Over recent weeks, the world has started to wonder about the motives behind Armenia’s attack on its northern border with Azerbaijan, far away from the latter's Armenian-occupied Nagorno-Karabakh region. By escalating the situation on the state border with Azerbaijan, Armenia has posed a threat to regional security. By failing to involve the Collective Security Treaty Organization or Russia in the conflict, Yerevan has completely shaken up the situation.
The point is that Armenia's economy has been deprived of tourism revenues due to the pandemic and suffocated by declining exports of raw materials in the mining industry due to low prices and shrinking remittances.
Now that Armenia is descending into poverty, bankruptcy and collapse, it has been forced to obtain a standby loan from the International Monetary Fund (IMF) to prevent further economic downturn, especially in order to close the budget deficit and meet external obligations.
In fact, this credit line is 100% of Armenia's $128 million special drawing rights (SDR) quota in the IMF. In other words, Armenia attracts the highest debt it can get. Armenia, which is one of the worst countries in the world in terms of COVID-19 infections, will have a fiscal deficit of 5% of gross domestic product (GDP) this year, while its debt burden looks set to reach 64.1% of GDP.
Instead of solving internal problems, Armenia is diverting internal dissatisfaction in another direction by provoking skirmishes on its border with Azerbaijan.
Armenia is carrying out military provocations against Azerbaijan to disrupt several of the latter's major oil, gas, transport and information technology projects going to Europe – and thus acting against the interests of European countries and the United States, the main shareholders of the IMF and the World Bank.
The land-based Middle Corridor from China to Europe crosses through Azerbaijan, Georgia and Turkey.

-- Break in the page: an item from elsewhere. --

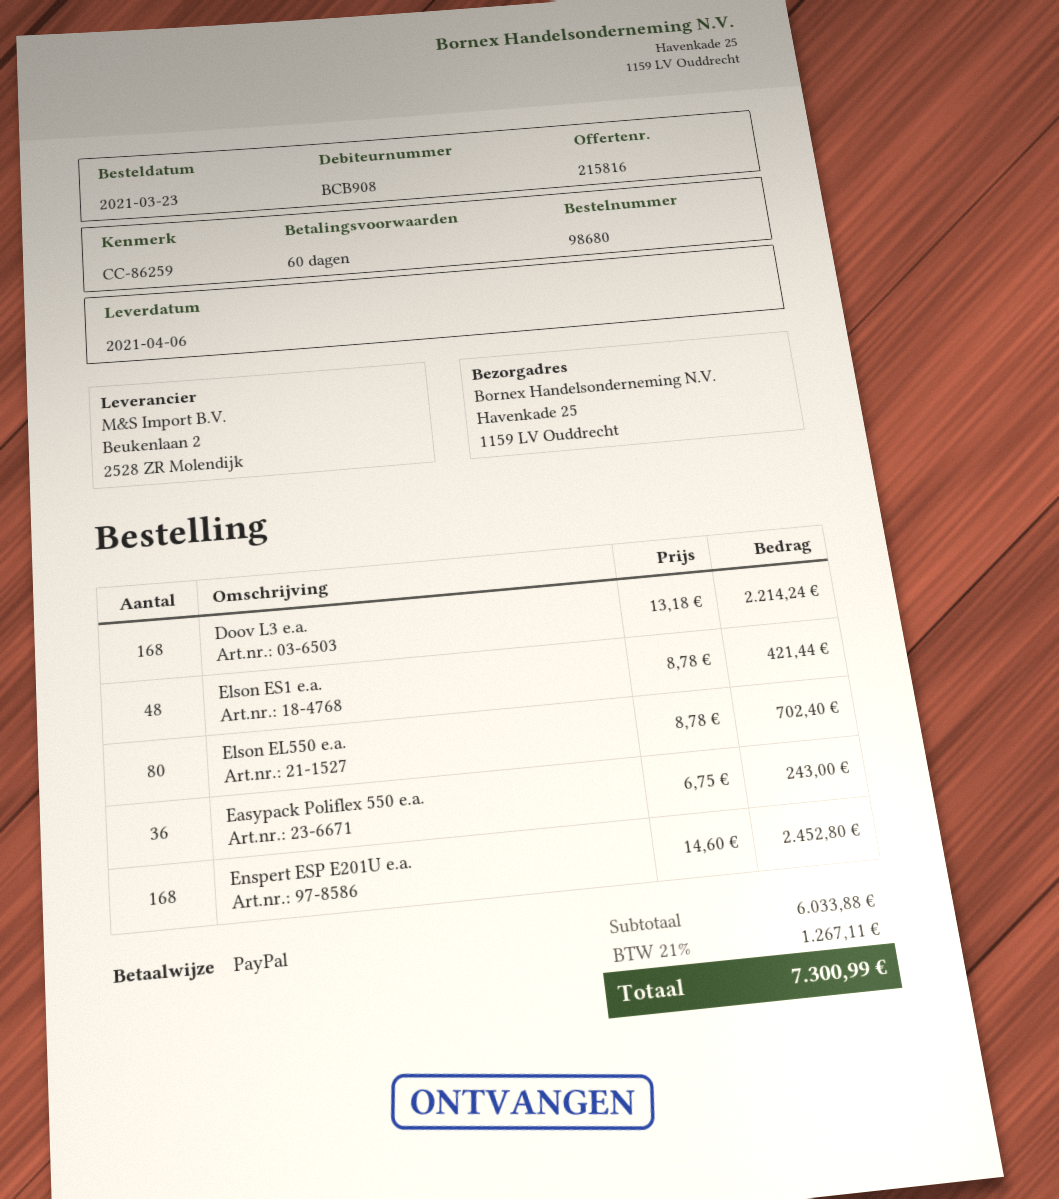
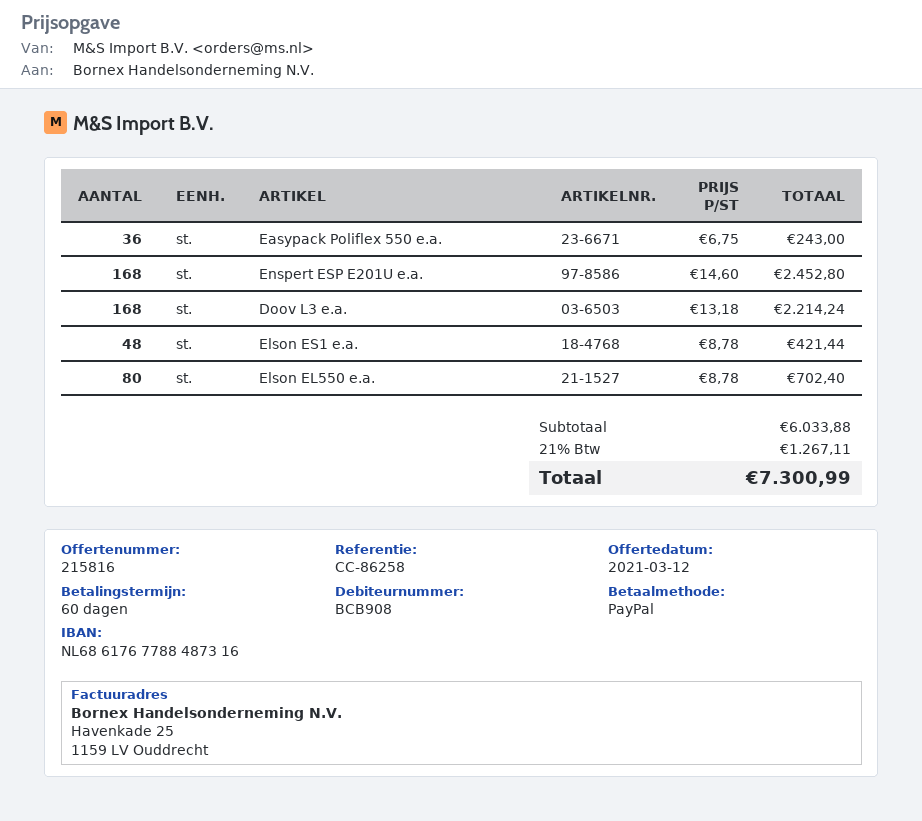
reference: CC-86259 -> CC-86258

This Middle Corridor is 2,000 kilometers (1,243 miles) shorter than the Northern Corridor and takes one-third of the time as the sea route between China and Europe.
The Middle East, North Africa, Central Asia and Mediterranean region are all interested in the Middle Corridor, along with China and Europe. In this regard, the China-backed Belt and Road Initiative (BRI) supports the Middle Corridor, too.
Imagine Armenia challenging the world by threatening one of the main corridors of Eurasia, all while using foreign loans, remittances and military aid. The Azerbaijani army repelled the threat to one of its main Eurasian corridors by putting the Armenian army in its place. This time, Armenia's foreign supporters didn't dare offer open support.
The main driver of economic growth in Armenia is consumption. Consider that the contribution of consumption to economic growth in Armenia is 11 times greater than the impact of fixed capital on economic growth and 88 times the impact of net exports on economic growth.
But where does consumption come from? Of course, remittances from abroad and loans to households support consumption. For example, last year alone, household loans in Armenia increased by 32% and remittances by 1.5%.
Consumption-based economic growth constantly makes the country's national security and economic security dependent on outsiders, weakens the economy's immunity, increases the volatility of the Armenian drama and creates inequality in society. Today, according to official figures, one in four citizens of Armenia lives below the poverty line.
The net migration rate in Armenia (the difference between immigrants and emigrants) is 5.6 per 1,000 people in the negative. This means that the number of emigrants from Armenia is 5.6 times more per 1,000 immigrants.
The age of emigrants from Armenia varies from 15 to 65. This shows that both young people and the elderly, that is, citizens of a broader age range, have fewer opportunities to live and work in Armenia.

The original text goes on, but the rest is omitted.